Perhaps what will guarantee our survival as a movement is that we will be different than the past. But only because we do better, and learn faster. Not because we try the same things over and over.
Who will watch the watchmen? We should take it upon ourselves to create a REAL POLICE FORCE, one that checks the main purveyor of violence at these protests, and that is the police themselves. This is the ironic power of the White Overalls that Hardt and Negri outline: the media refers to the protests as violence, while pepper spray and batons are called public service. In a reversal, we mimic police to protect the public from violence, to stop conflict, revealing the inherently militarized nature of the police.
It will take courage. This is in a way more difficult than simply getting beaten and dragged away. This is why it hasn’t been done. But the police are trying their own tactics, are growing and changing to defeat the developing community of resistance. This week on Democracy Now! Amy Goodman interviewed Steven Graham about his new book called Cities Under Siege: The New Military Urbanism, which is about the police and their increasing investment in new markets of surveillance and “non-lethal weaponry” and their collaboration with the FBI, CIA (recently to evict occupiers...), and even military counter-insurgency experts as they develop new tactics and strategies for containing and defeating political unrest.
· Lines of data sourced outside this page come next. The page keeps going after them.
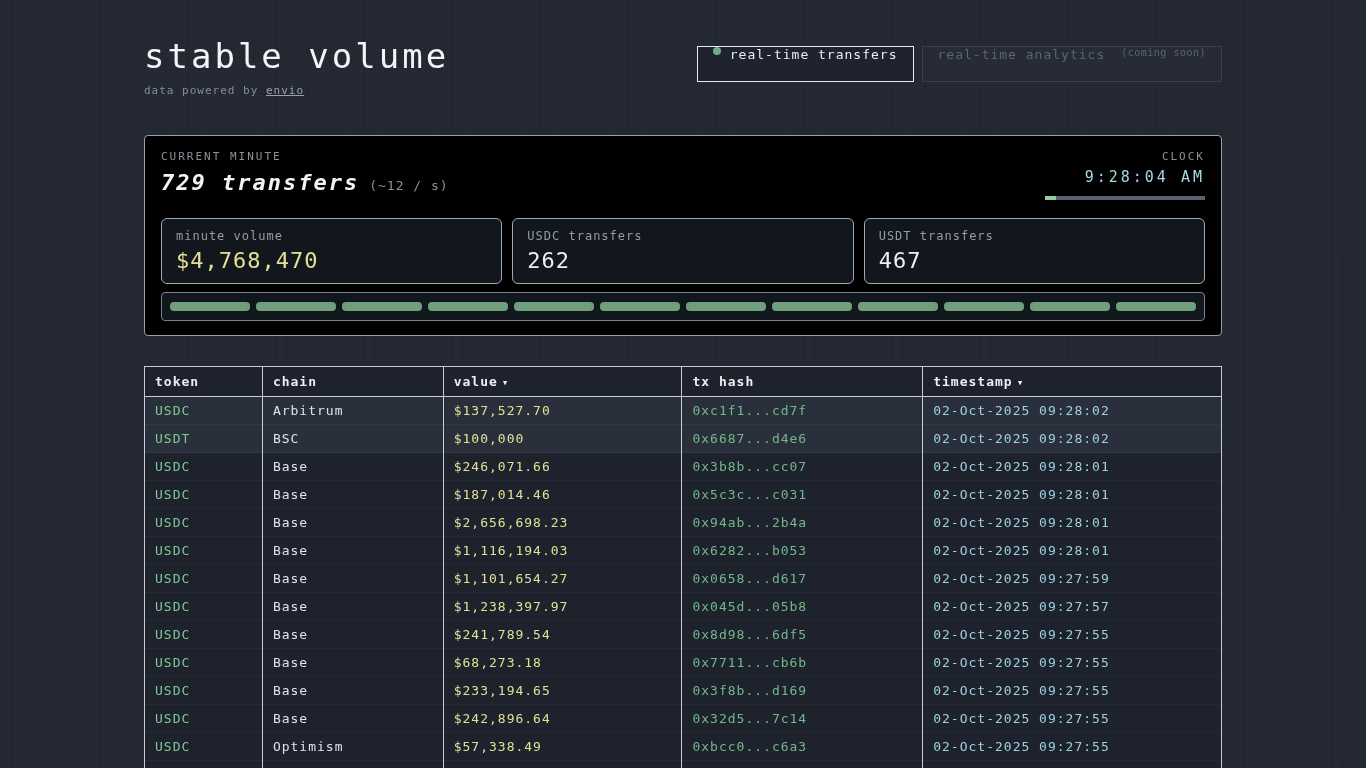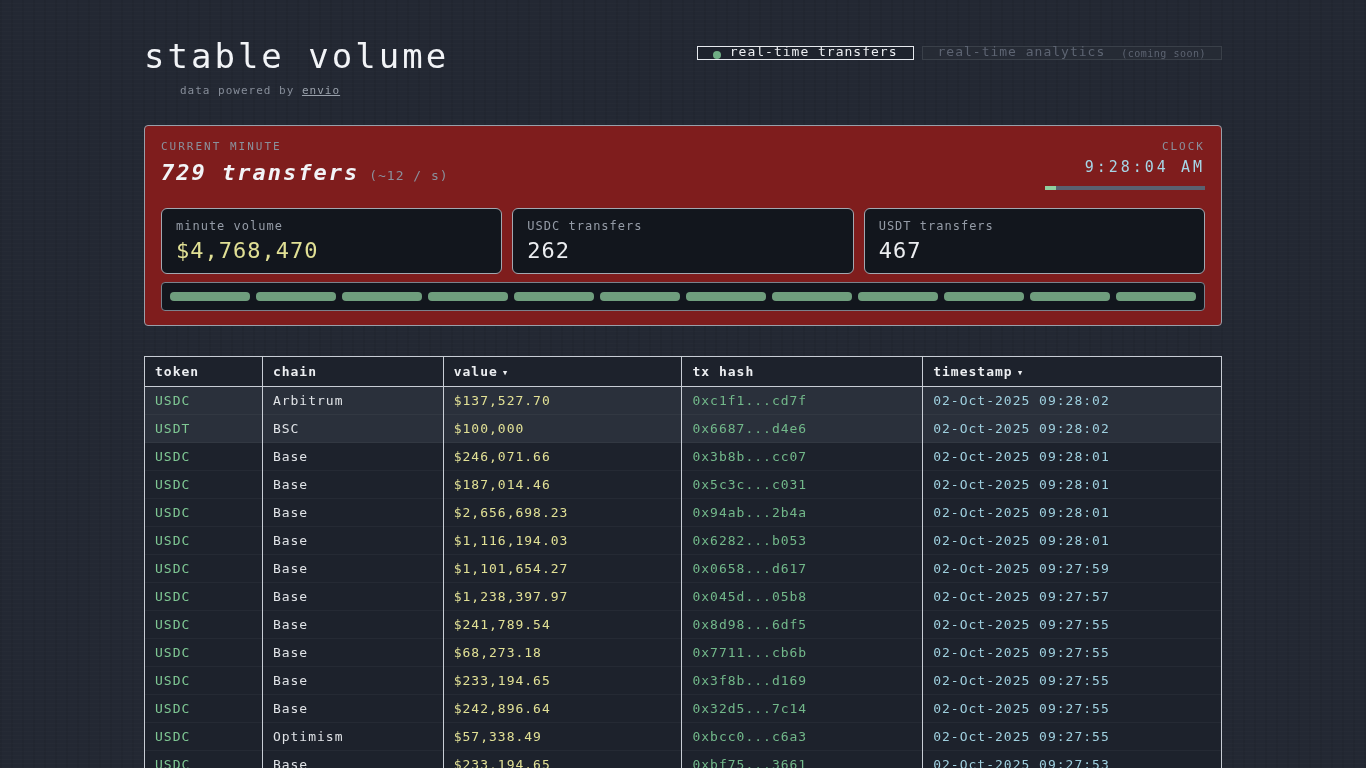"real-time transfers" .tab { align-items: flex-end -> flex-start; height: 14px -> 36px }
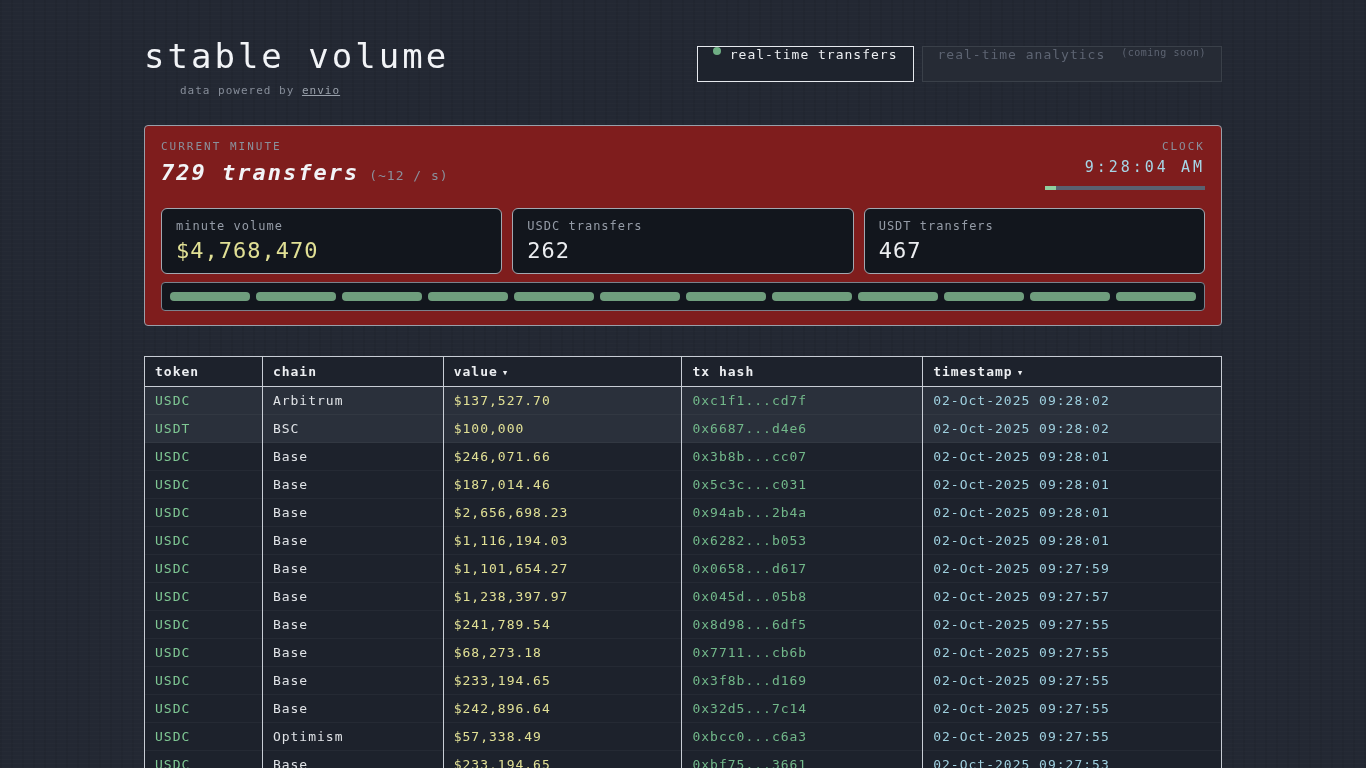"data powered by envio" .subtitle { margin-left: 36px -> none }
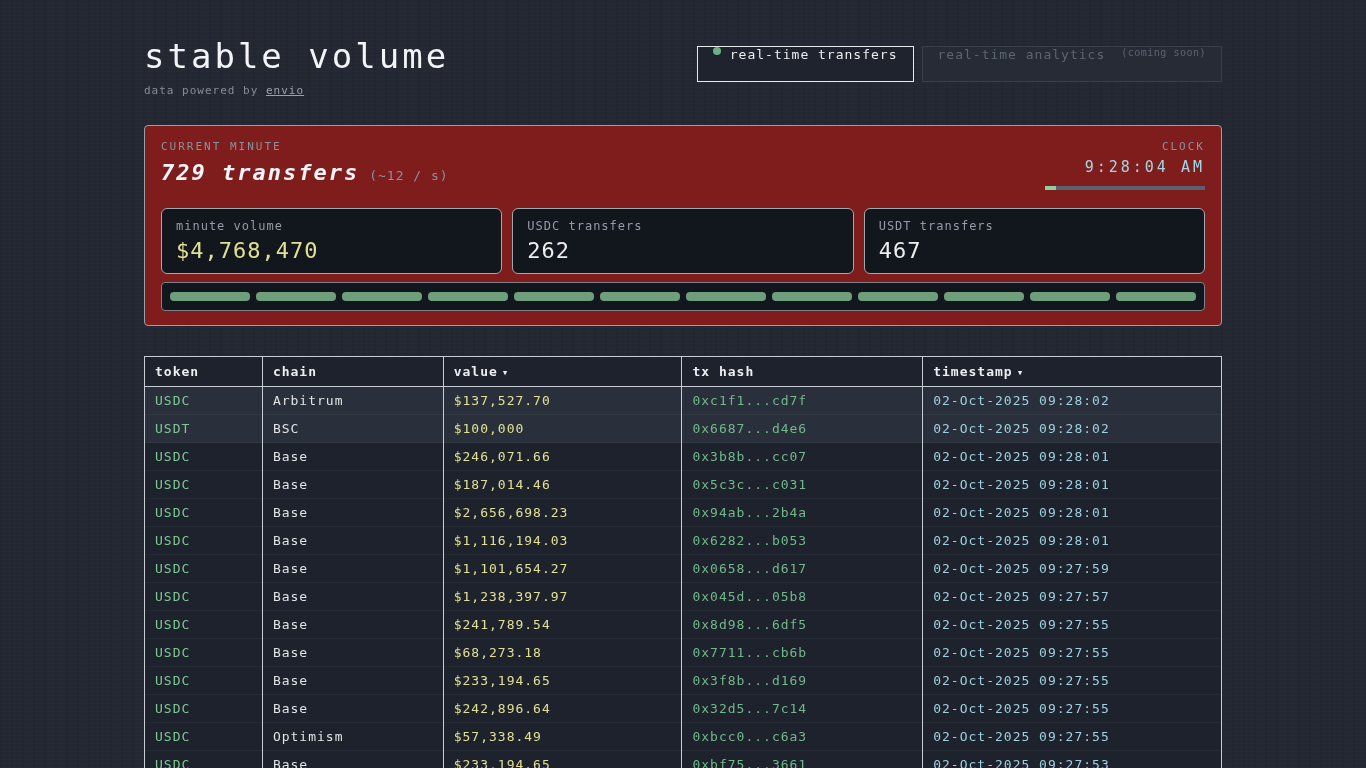"CURRENT MINUTE" .panel { background: #7f1d1d -> #000000; margin-top: 28px -> 38px }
In his book American Counter-Insurgency, in Chapter 2,Roberto Gonzalez shows how the academic research by military think-tanks concerning counter-insurgency for suppressing political resistance in occupied countries like Iraq works on a two way street. Methods of control used by the military were first theoretically tested by retired US Army Lieutenant Colonel Ralph Peters on a hypothetical resurgence of the Black Panthers in domestic urban centers in an article called ‘The human terrain of urban operations’ (2000). In turn, today, police innovate through collaborating with studies done in countries the US now occupies. (find article here)
All this to show is that in the face of ever improving police and control apparatus, it seems naïve and ignorant, if not outright stupid not to experiment with as many new methods of resistance in turn, especially when we consider the asymmetry of this struggle. With a closing quote from Hardt and Negri,
“To these three principles any democratic use of violence must also add a critique of arms, that is, a reflection on what weapons today are effective and appropriate. All the old weapons and methods are still around, from passive resistance to sabotage, and they can still in certain contexts be effective, but they are not at all sufficient. Leon Trotsky learned his lesson in the Russian Revolution of 1917-" A revolution ," he says, "teaches you the value of a rifle" but a rifle does not have the same value today as it did in 1917… We need to invent new weapons for democracy today.”